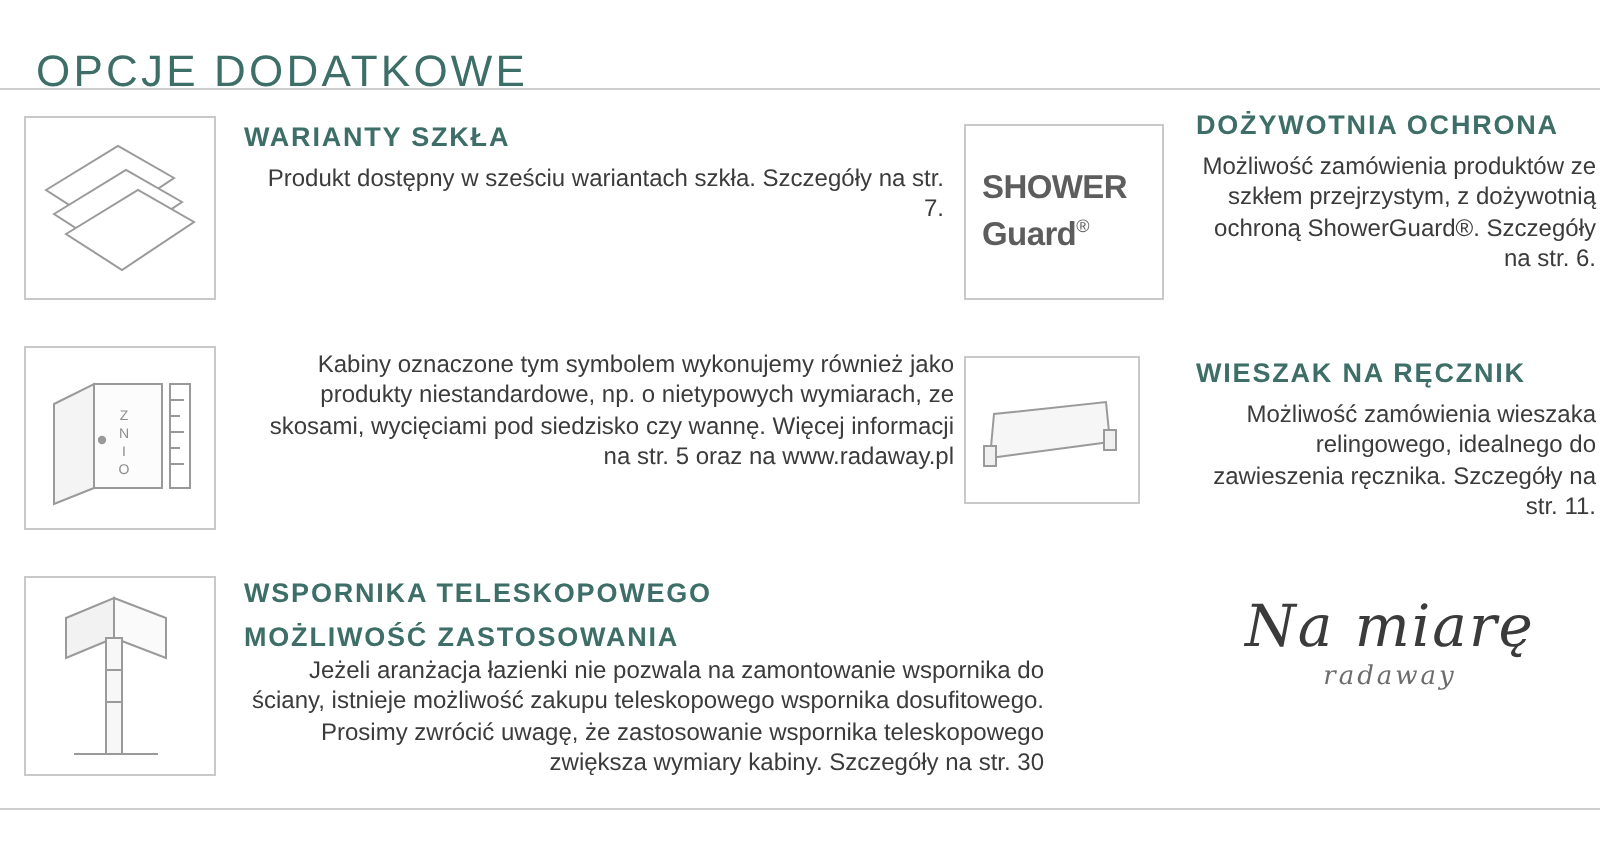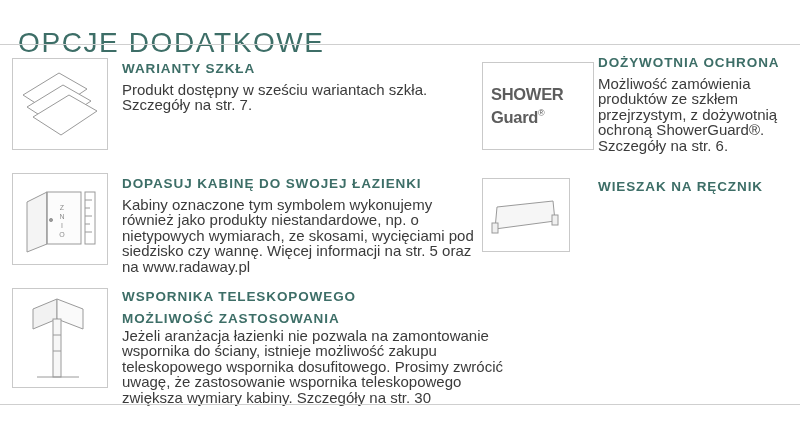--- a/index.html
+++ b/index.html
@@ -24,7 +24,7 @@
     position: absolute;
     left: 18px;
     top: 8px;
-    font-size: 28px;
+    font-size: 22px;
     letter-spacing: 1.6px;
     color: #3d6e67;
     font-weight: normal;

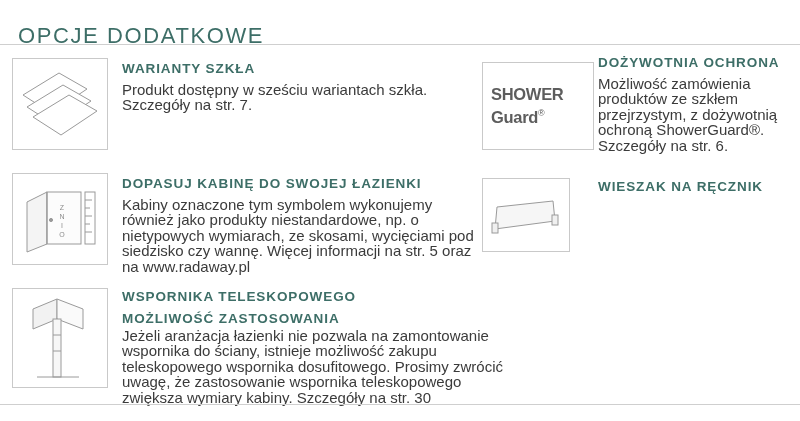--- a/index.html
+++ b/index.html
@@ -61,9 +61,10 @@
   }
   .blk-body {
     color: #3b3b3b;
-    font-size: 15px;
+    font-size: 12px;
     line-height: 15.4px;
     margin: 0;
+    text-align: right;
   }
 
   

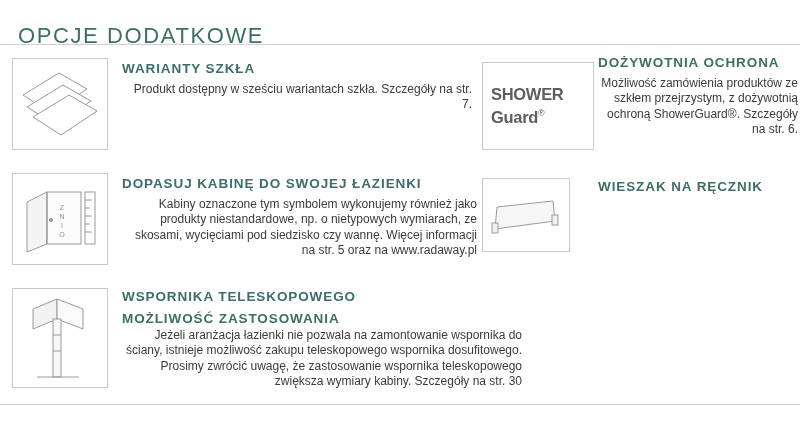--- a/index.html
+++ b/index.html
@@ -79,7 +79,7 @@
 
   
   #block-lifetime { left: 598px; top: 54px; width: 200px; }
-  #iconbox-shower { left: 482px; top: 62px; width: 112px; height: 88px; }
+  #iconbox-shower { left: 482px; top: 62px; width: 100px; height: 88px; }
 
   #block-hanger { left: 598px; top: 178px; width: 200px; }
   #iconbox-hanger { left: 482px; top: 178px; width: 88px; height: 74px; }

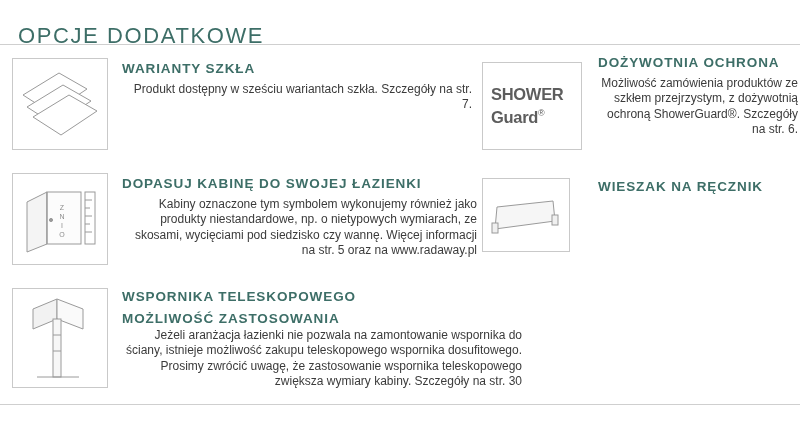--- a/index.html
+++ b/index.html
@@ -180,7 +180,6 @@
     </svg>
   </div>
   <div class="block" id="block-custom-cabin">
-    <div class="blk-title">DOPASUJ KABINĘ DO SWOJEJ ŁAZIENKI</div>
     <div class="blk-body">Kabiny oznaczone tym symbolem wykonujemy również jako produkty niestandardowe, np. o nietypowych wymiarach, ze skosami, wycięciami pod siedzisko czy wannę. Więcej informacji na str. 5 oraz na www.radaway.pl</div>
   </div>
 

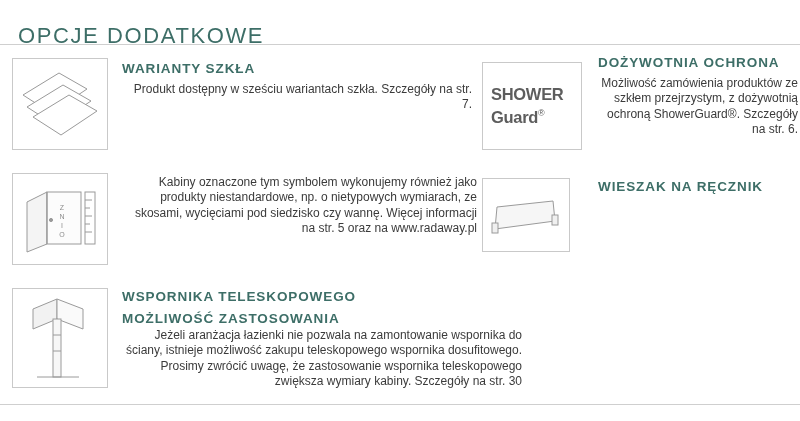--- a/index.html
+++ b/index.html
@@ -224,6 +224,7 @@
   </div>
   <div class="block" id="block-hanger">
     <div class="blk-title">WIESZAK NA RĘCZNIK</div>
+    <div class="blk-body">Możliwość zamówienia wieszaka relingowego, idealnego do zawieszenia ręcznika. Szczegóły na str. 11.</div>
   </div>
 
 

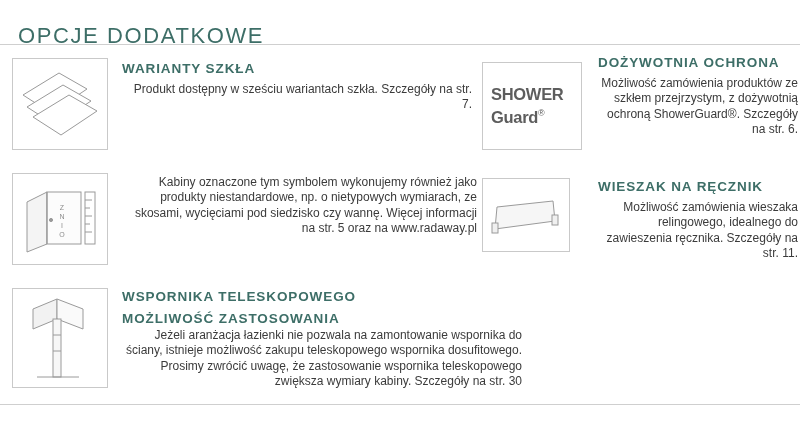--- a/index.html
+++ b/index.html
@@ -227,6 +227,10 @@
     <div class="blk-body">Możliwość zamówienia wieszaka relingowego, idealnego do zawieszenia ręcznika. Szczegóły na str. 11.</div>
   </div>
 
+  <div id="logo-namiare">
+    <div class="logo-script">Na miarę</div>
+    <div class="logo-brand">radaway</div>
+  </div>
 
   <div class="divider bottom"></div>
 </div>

Aim of the task = Only the lines from where the data begins to the line with "598px; top: 54px;", both of them included, should be reproduced word for word; no pictures.

Answer section =
--- a/index.html
+++ b/index.html
@@ -24,7 +24,7 @@
     position: absolute;
     left: 18px;
     top: 8px;
-    font-size: 28px;
+    font-size: 22px;
     letter-spacing: 1.6px;
     color: #3d6e67;
     font-weight: normal;

--- a/index.html
+++ b/index.html
@@ -61,9 +61,10 @@
   }
   .blk-body {
     color: #3b3b3b;
-    font-size: 15px;
+    font-size: 12px;
     line-height: 15.4px;
     margin: 0;
+    text-align: right;
   }
 
   

--- a/index.html
+++ b/index.html
@@ -79,7 +79,7 @@
 
   
   #block-lifetime { left: 598px; top: 54px; width: 200px; }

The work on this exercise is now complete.